What you write should be the line containing "B · MXT 9703</div>" followed by every line after it to the end of the listing, exactly as given, and nothing more.

*** SUPPLIED MATERIAL Section Begins ***

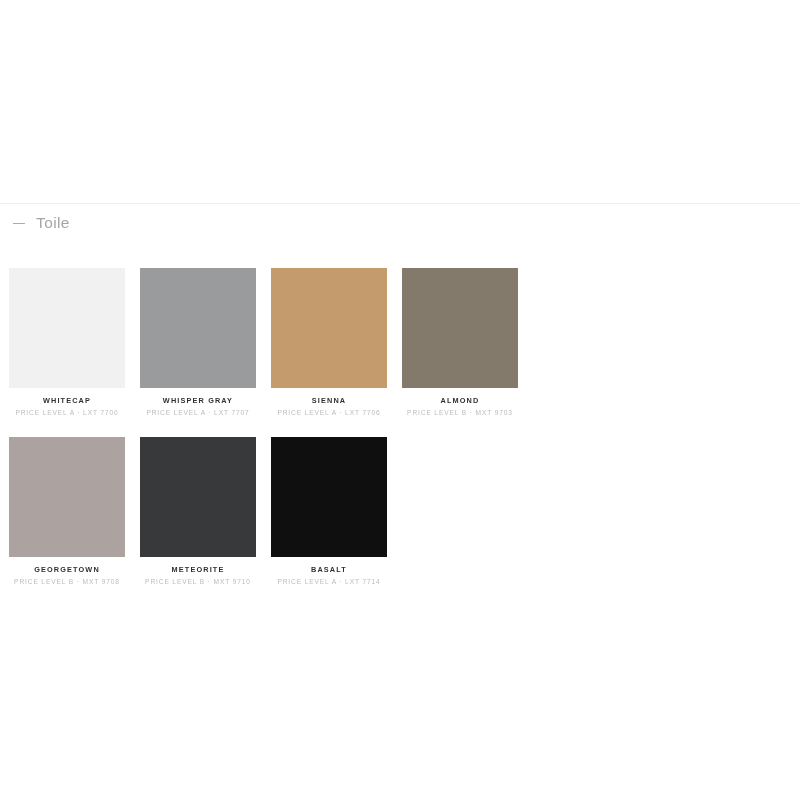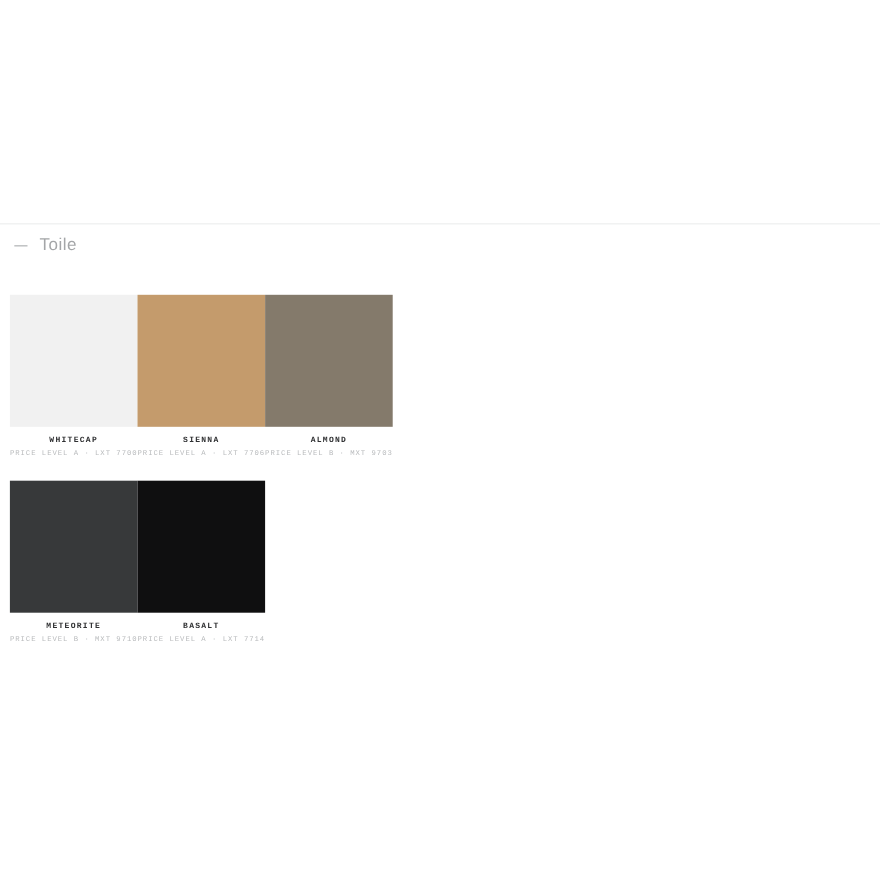--- a/index.html
+++ b/index.html
@@ -56,21 +56,21 @@
 
   
   .swatch-grid {
     position: absolute;
     top: 268px;
     left: 9px;
     width: 790px;
   }
   .swatch-row {
     display: flex;
-    font-family: Liberation Mono, monospace;
+    gap: 15px;
   }
   .swatch-row + .swatch-row {
     margin-top: 21px;
   }
   .swatch-card {
     width: 116px;
     flex: 0 0 116px;
   }
   .swatch-chip {
     width: 116px;
@@ -115,39 +115,49 @@
   <div class="swatch-grid">
 
     <div class="swatch-row">
 
       <div class="swatch-card">
         <span class="swatch-chip" style="background:#f1f1f1"></span>
         <div class="swatch-name">WHITECAP</div>
         <div class="swatch-meta">PRICE LEVEL A · LXT 7700</div>
       </div>
 
+      <div class="swatch-card">
+        <span class="swatch-chip" style="background:#999b9c"></span>
+        <div class="swatch-name">WHISPER GRAY</div>
+        <div class="swatch-meta">PRICE LEVEL A · LXT 7707</div>
+      </div>
 
 
 
       <div class="swatch-card">
         <span class="swatch-chip" style="background:#c49b6c"></span>
         <div class="swatch-name">SIENNA</div>
         <div class="swatch-meta">PRICE LEVEL A · LXT 7706</div>
       </div>
 
       <div class="swatch-card">
         <span class="swatch-chip" style="background:#847a6b"></span>
         <div class="swatch-name">ALMOND</div>
         <div class="swatch-meta">PRICE LEVEL B · MXT 9703</div>
       </div>
 
     </div>
 
     <div class="swatch-row">
 
+      <div class="swatch-card">
+        <span class="swatch-chip" style="background:#aca3a0"></span>
+        <div class="swatch-name">GEORGETOWN</div>
+        <div class="swatch-meta">PRICE LEVEL B · MXT 9708</div>
+      </div>
 
 
       <div class="swatch-card">
         <span class="swatch-chip" style="background:#37393a"></span>
         <div class="swatch-name">METEORITE</div>
         <div class="swatch-meta">PRICE LEVEL B · MXT 9710</div>
       </div>
 
       <div class="swatch-card">
         <span class="swatch-chip" style="background:#0f0f10"></span>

*** SUPPLIED MATERIAL Section Ends ***

**EXPECTED ANSWER:**
         <div class="swatch-meta">PRICE LEVEL B · MXT 9703</div>
       </div>
 
     </div>
 
     <div class="swatch-row">
 
+      <div class="swatch-card">
+        <span class="swatch-chip" style="background:#aca3a0"></span>
+        <div class="swatch-name">GEORGETOWN</div>
+        <div class="swatch-meta">PRICE LEVEL B · MXT 9708</div>
+      </div>
 
 
       <div class="swatch-card">
         <span class="swatch-chip" style="background:#37393a"></span>
         <div class="swatch-name">METEORITE</div>
         <div class="swatch-meta">PRICE LEVEL B · MXT 9710</div>
       </div>
 
       <div class="swatch-card">
         <span class="swatch-chip" style="background:#0f0f10"></span>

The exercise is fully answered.